╭─ SUPPLIED RECORDS

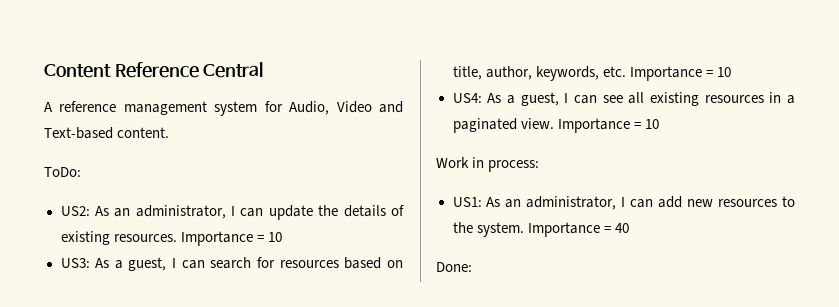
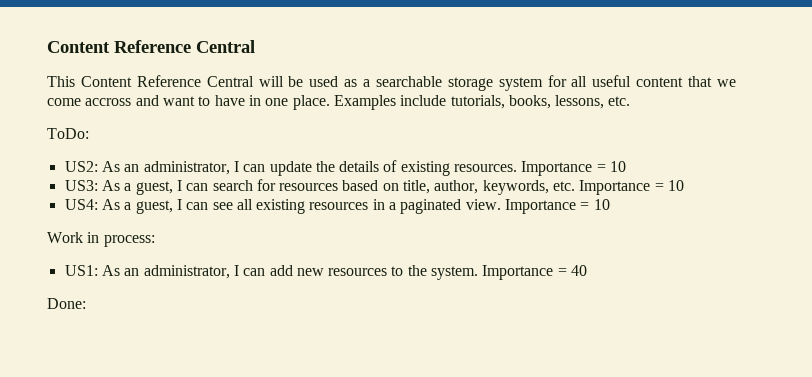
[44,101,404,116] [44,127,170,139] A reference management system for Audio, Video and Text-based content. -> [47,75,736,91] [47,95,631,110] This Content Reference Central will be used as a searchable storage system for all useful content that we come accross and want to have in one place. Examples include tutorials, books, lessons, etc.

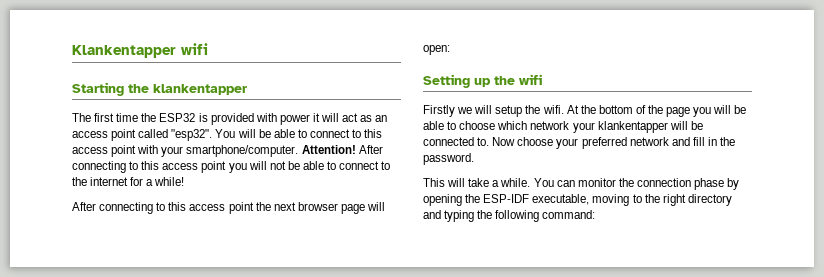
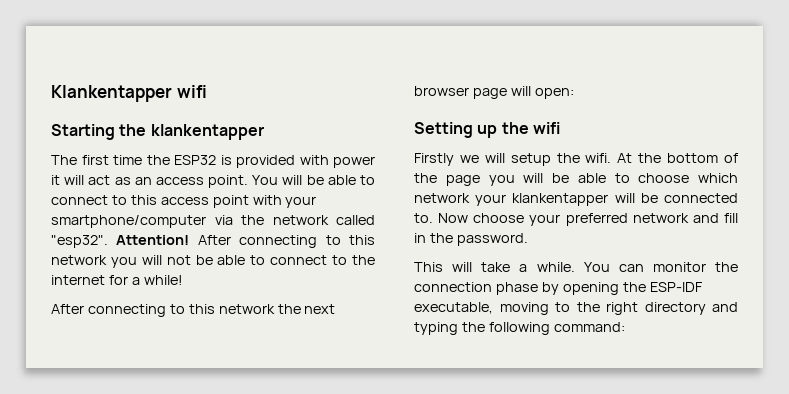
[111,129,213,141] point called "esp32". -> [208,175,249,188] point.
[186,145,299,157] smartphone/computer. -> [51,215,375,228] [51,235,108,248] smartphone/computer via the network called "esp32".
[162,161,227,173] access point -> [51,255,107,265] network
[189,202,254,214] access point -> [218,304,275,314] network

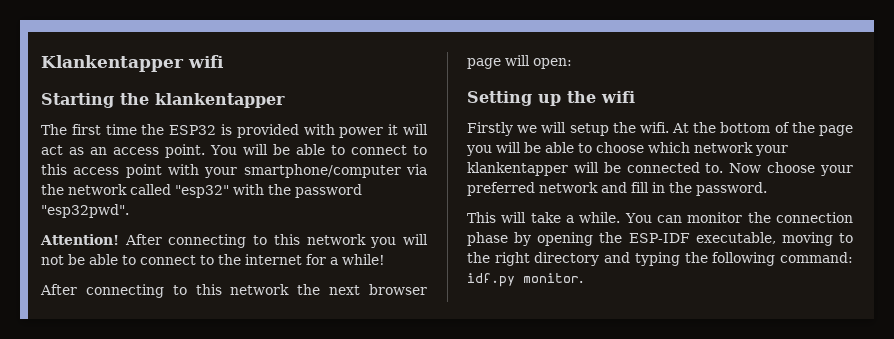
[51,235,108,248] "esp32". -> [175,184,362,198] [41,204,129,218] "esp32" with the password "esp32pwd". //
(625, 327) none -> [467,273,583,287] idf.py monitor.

╰─

EXERCISE AIM:
From the line containing "[189,202,254,214] access point" to the end of the listing, restate each line word for word and nothing more; the pictures stay out.

ANSWER SPACE:
[189,202,254,214] access point -> [218,304,275,314] network

[51,235,108,248] "esp32". -> [175,184,362,198] [41,204,129,218] "esp32" with the password "esp32pwd". //
(625, 327) none -> [467,273,583,287] idf.py monitor.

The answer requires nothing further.